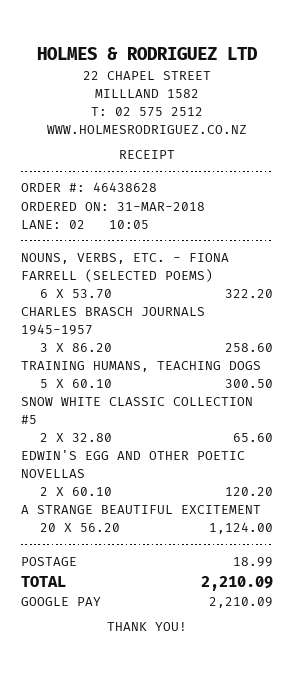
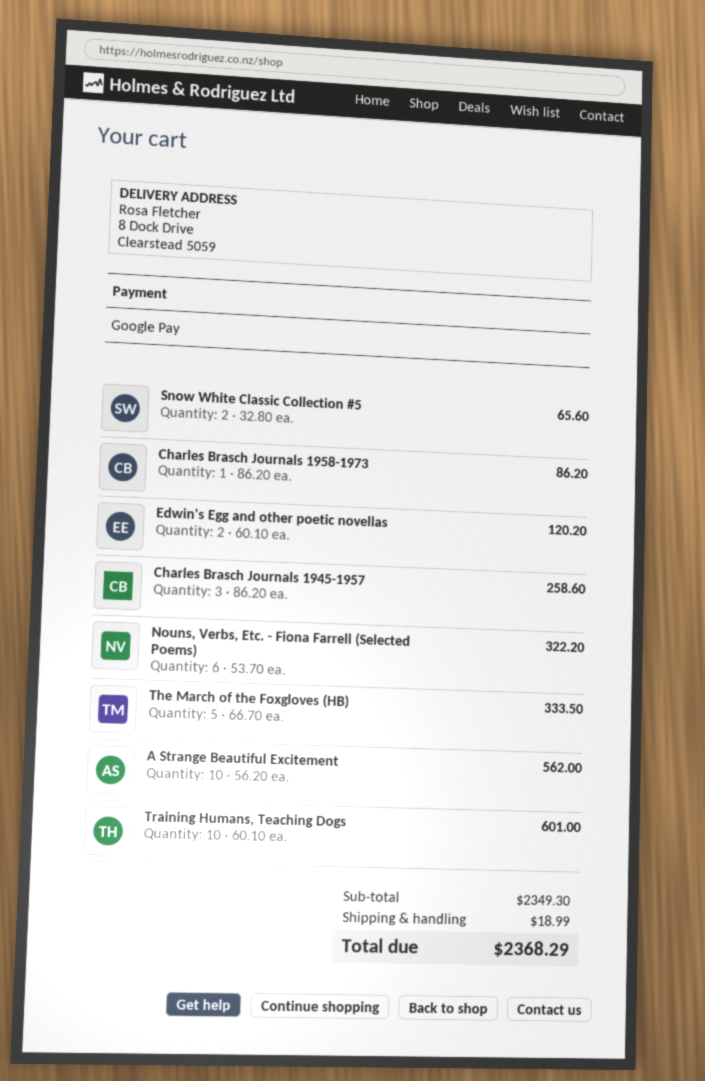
TRAINING HUMANS, TEACHING DOGS: 5 x 60.10 = 300.50 -> 10 x 60.10 = 601.00
A STRANGE BEAUTIFUL EXCITEMENT: 20 x 56.20 = 1124.00 -> 10 x 56.20 = 562.00
Charles Brasch Journals 1958-1973: none -> 1 x 86.20 = 86.20
The March of the Foxgloves (HB): none -> 5 x 66.70 = 333.50
total: 2210.09 -> 2368.29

### WORK TASK
An exact copy of the listing is required, with every image removed.

### COMPLETED TASK
TRAINING HUMANS, TEACHING DOGS: 5 x 60.10 = 300.50 -> 10 x 60.10 = 601.00
A STRANGE BEAUTIFUL EXCITEMENT: 20 x 56.20 = 1124.00 -> 10 x 56.20 = 562.00
Charles Brasch Journals 1958-1973: none -> 1 x 86.20 = 86.20
The March of the Foxgloves (HB): none -> 5 x 66.70 = 333.50
total: 2210.09 -> 2368.29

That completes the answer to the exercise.